The problem:
What follows is a set of entries. Give them again exactly, without the pictures.

[[ Records provided, beginning ]]

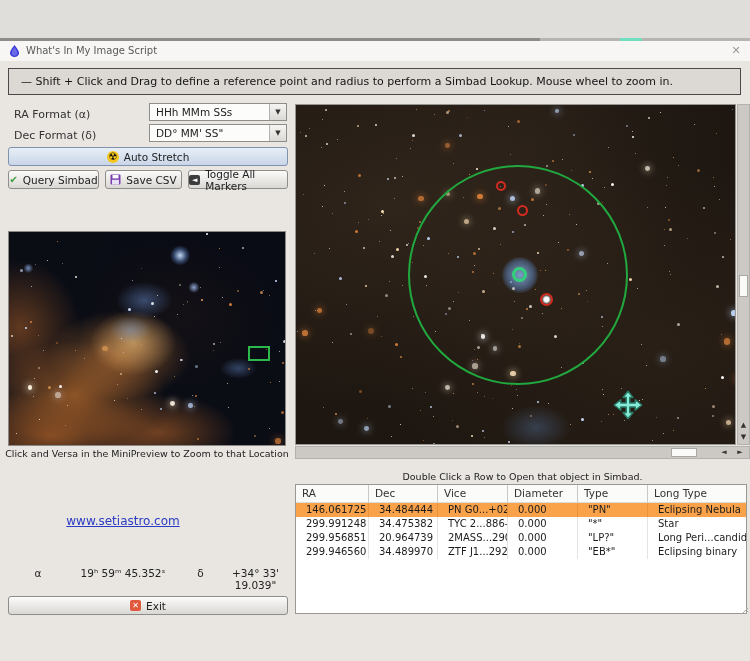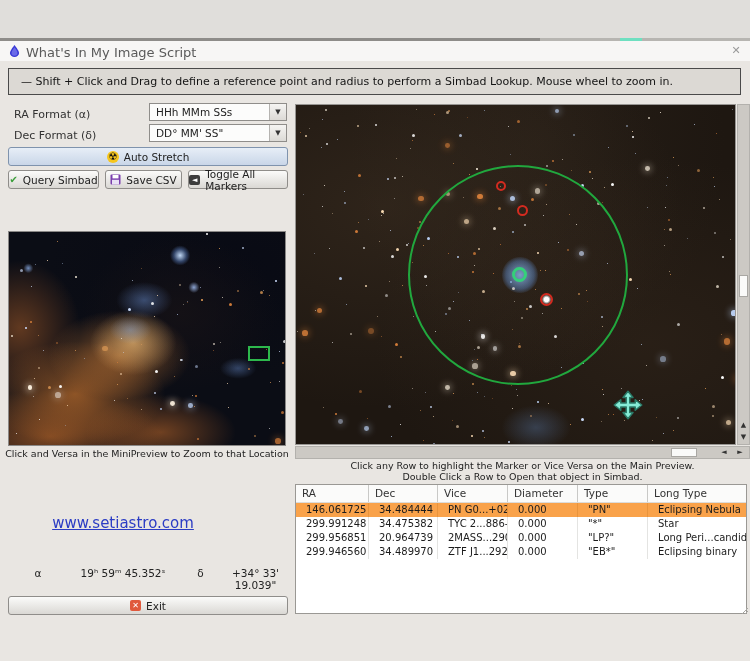--- a/index.html
+++ b/index.html
@@ -9,21 +9,21 @@
   
   .top-strip { position:absolute; left:0; top:0; width:750px; height:38px; background:#e0dedb; }
   .top-line { position:absolute; left:0; top:38px; width:750px; height:3px; background:#8e8c89; }
   .top-line-light { position:absolute; left:540px; top:38px; width:210px; height:3px; background:#b7b5b1; }
   .top-accent { position:absolute; left:620px; top:38px; width:22px; height:3px; background:#6fdfc0; }
 
   
   .window { position:absolute; left:0; top:41px; width:750px; height:620px; background:#e9e6e2; }
   .titlebar { position:absolute; left:0; top:0; width:750px; height:20px; background:#f7f6f5; }
   .titlebar .app-icon { position:absolute; left:9px; top:4px; width:11px; height:12px; }
-  .titlebar .title { position:absolute; left:26px; top:4px; font-size:13px; color:#5a5a5a; }
+  .titlebar .title { position:absolute; left:26px; top:4px; font-size:10px; color:#5a5a5a; }
   .titlebar .close { position:absolute; right:6px; top:3px; font-size:11px; color:#9a9a9a; width:16px; text-align:center; cursor:default; }
 
   .header-box { position:absolute; left:8px; top:27px; width:733px; height:27px; background:#dcd9d4;
     border:1px solid #4a4a4a; font-size:11px; color:#141414; display:flex; align-items:center; padding-left:12px; }
   .header-box b { margin-right:5px; }
 
   .form-label { position:absolute; font-size:11px; color:#333; }
   .dropdown { position:absolute; left:149px; width:138px; height:18px; background:#fcfcfb; border:1px solid #8f8d8a;
     font-size:10.5px; color:#222; display:flex; align-items:center; }
   .dropdown .val { flex:1; padding-left:6px; white-space:nowrap; overflow:hidden; }
@@ -56,21 +56,21 @@
       radial-gradient(ellipse 150px 62px at 15% 96%, rgba(220,120,45,.55), transparent 75%),
       radial-gradient(ellipse 100px 50px at 55% 94%, rgba(210,115,45,.5), transparent 75%),
       radial-gradient(ellipse 80px 90px at 4% 45%, rgba(200,110,45,.45), transparent 75%),
       radial-gradient(ellipse 120px 95px at 62% 38%, rgba(22,18,22,.85), transparent 82%),
       radial-gradient(ellipse 200px 120px at 78% 18%, rgba(8,10,20,.9), transparent 90%),
       #0b0d15; }
   .zoom-rect { position:absolute; left:86.5%; top:53.5%; width:22px; height:15px; border:2px solid #2db84c; }
   .mini-caption { position:absolute; left:0; top:407px; width:294px; text-align:center; font-size:9.5px; color:#222; }
 
   .credit { position:absolute; left:0; top:460px; width:294px; text-align:center; font-size:10px; color:#222; }
-  .weblink { position:absolute; left:0; top:473px; width:246px; text-align:center; font-size:15px; text-decoration:underline; cursor:pointer; }
+  .weblink { position:absolute; left:0; top:473px; width:246px; text-align:center; font-size:12px; text-decoration:underline; cursor:pointer; }
 
   .coords { position:absolute; left:8px; top:526px; width:280px; display:grid; grid-template-columns:60px 110px 45px 1fr;
     font-size:10.5px; color:#222; }
   .coords span { text-align:center; }
 
   .btn-exit { left:8px; top:555px; width:280px; height:19px; }
 
   
   .preview-wrap { position:absolute; left:295px; top:63px; width:455px; height:355px; }
   .main-preview { position:absolute; left:0; top:0; width:441px; height:341px; border:1px solid #979592; overflow:hidden;
@@ -571,21 +571,20 @@
         <div class="sb-btn up">▲</div>
         <div class="sb-btn down">▼</div>
       </div>
       <div class="hsb">
         <div class="thumb"></div>
         <div class="sb-btn left">◄</div>
         <div class="sb-btn right">►</div>
       </div>
     </div>
 
-    <div class="hint hint1">Click any Row to highlight the Marker or Vice Versa on the Main Preview.</div>
     <div class="hint hint2">Double Click a Row to Open that object in Simbad.</div>
 
     <div class="results-table">
       <div class="t-row t-head">
         <div class="cell">RA</div>
         <div class="cell">Dec</div>
         <div class="cell">Vice</div>
         <div class="cell">Diameter</div>
         <div class="cell">Type</div>
         <div class="cell">Long Type</div>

[[ Records provided, end ]]

Solution to this task:
--- a/index.html
+++ b/index.html
@@ -9,21 +9,21 @@
   
   .top-strip { position:absolute; left:0; top:0; width:750px; height:38px; background:#e0dedb; }
   .top-line { position:absolute; left:0; top:38px; width:750px; height:3px; background:#8e8c89; }
   .top-line-light { position:absolute; left:540px; top:38px; width:210px; height:3px; background:#b7b5b1; }
   .top-accent { position:absolute; left:620px; top:38px; width:22px; height:3px; background:#6fdfc0; }
 
   
   .window { position:absolute; left:0; top:41px; width:750px; height:620px; background:#e9e6e2; }
   .titlebar { position:absolute; left:0; top:0; width:750px; height:20px; background:#f7f6f5; }
   .titlebar .app-icon { position:absolute; left:9px; top:4px; width:11px; height:12px; }
-  .titlebar .title { position:absolute; left:26px; top:4px; font-size:13px; color:#5a5a5a; }
+  .titlebar .title { position:absolute; left:26px; top:4px; font-size:10px; color:#5a5a5a; }
   .titlebar .close { position:absolute; right:6px; top:3px; font-size:11px; color:#9a9a9a; width:16px; text-align:center; cursor:default; }
 
   .header-box { position:absolute; left:8px; top:27px; width:733px; height:27px; background:#dcd9d4;
     border:1px solid #4a4a4a; font-size:11px; color:#141414; display:flex; align-items:center; padding-left:12px; }
   .header-box b { margin-right:5px; }
 
   .form-label { position:absolute; font-size:11px; color:#333; }
   .dropdown { position:absolute; left:149px; width:138px; height:18px; background:#fcfcfb; border:1px solid #8f8d8a;
     font-size:10.5px; color:#222; display:flex; align-items:center; }
   .dropdown .val { flex:1; padding-left:6px; white-space:nowrap; overflow:hidden; }
@@ -56,21 +56,21 @@
       radial-gradient(ellipse 150px 62px at 15% 96%, rgba(220,120,45,.55), transparent 75%),
       radial-gradient(ellipse 100px 50px at 55% 94%, rgba(210,115,45,.5), transparent 75%),
       radial-gradient(ellipse 80px 90px at 4% 45%, rgba(200,110,45,.45), transparent 75%),
       radial-gradient(ellipse 120px 95px at 62% 38%, rgba(22,18,22,.85), transparent 82%),
       radial-gradient(ellipse 200px 120px at 78% 18%, rgba(8,10,20,.9), transparent 90%),
       #0b0d15; }
   .zoom-rect { position:absolute; left:86.5%; top:53.5%; width:22px; height:15px; border:2px solid #2db84c; }
   .mini-caption { position:absolute; left:0; top:407px; width:294px; text-align:center; font-size:9.5px; color:#222; }
 
   .credit { position:absolute; left:0; top:460px; width:294px; text-align:center; font-size:10px; color:#222; }
-  .weblink { position:absolute; left:0; top:473px; width:246px; text-align:center; font-size:15px; text-decoration:underline; cursor:pointer; }
+  .weblink { position:absolute; left:0; top:473px; width:246px; text-align:center; font-size:12px; text-decoration:underline; cursor:pointer; }
 
   .coords { position:absolute; left:8px; top:526px; width:280px; display:grid; grid-template-columns:60px 110px 45px 1fr;
     font-size:10.5px; color:#222; }
   .coords span { text-align:center; }
 
   .btn-exit { left:8px; top:555px; width:280px; height:19px; }
 
   
   .preview-wrap { position:absolute; left:295px; top:63px; width:455px; height:355px; }
   .main-preview { position:absolute; left:0; top:0; width:441px; height:341px; border:1px solid #979592; overflow:hidden;
@@ -571,21 +571,20 @@
         <div class="sb-btn up">▲</div>
         <div class="sb-btn down">▼</div>
       </div>
       <div class="hsb">
         <div class="thumb"></div>
         <div class="sb-btn left">◄</div>
         <div class="sb-btn right">►</div>
       </div>
     </div>
 
-    <div class="hint hint1">Click any Row to highlight the Marker or Vice Versa on the Main Preview.</div>
     <div class="hint hint2">Double Click a Row to Open that object in Simbad.</div>
 
     <div class="results-table">
       <div class="t-row t-head">
         <div class="cell">RA</div>
         <div class="cell">Dec</div>
         <div class="cell">Vice</div>
         <div class="cell">Diameter</div>
         <div class="cell">Type</div>
         <div class="cell">Long Type</div>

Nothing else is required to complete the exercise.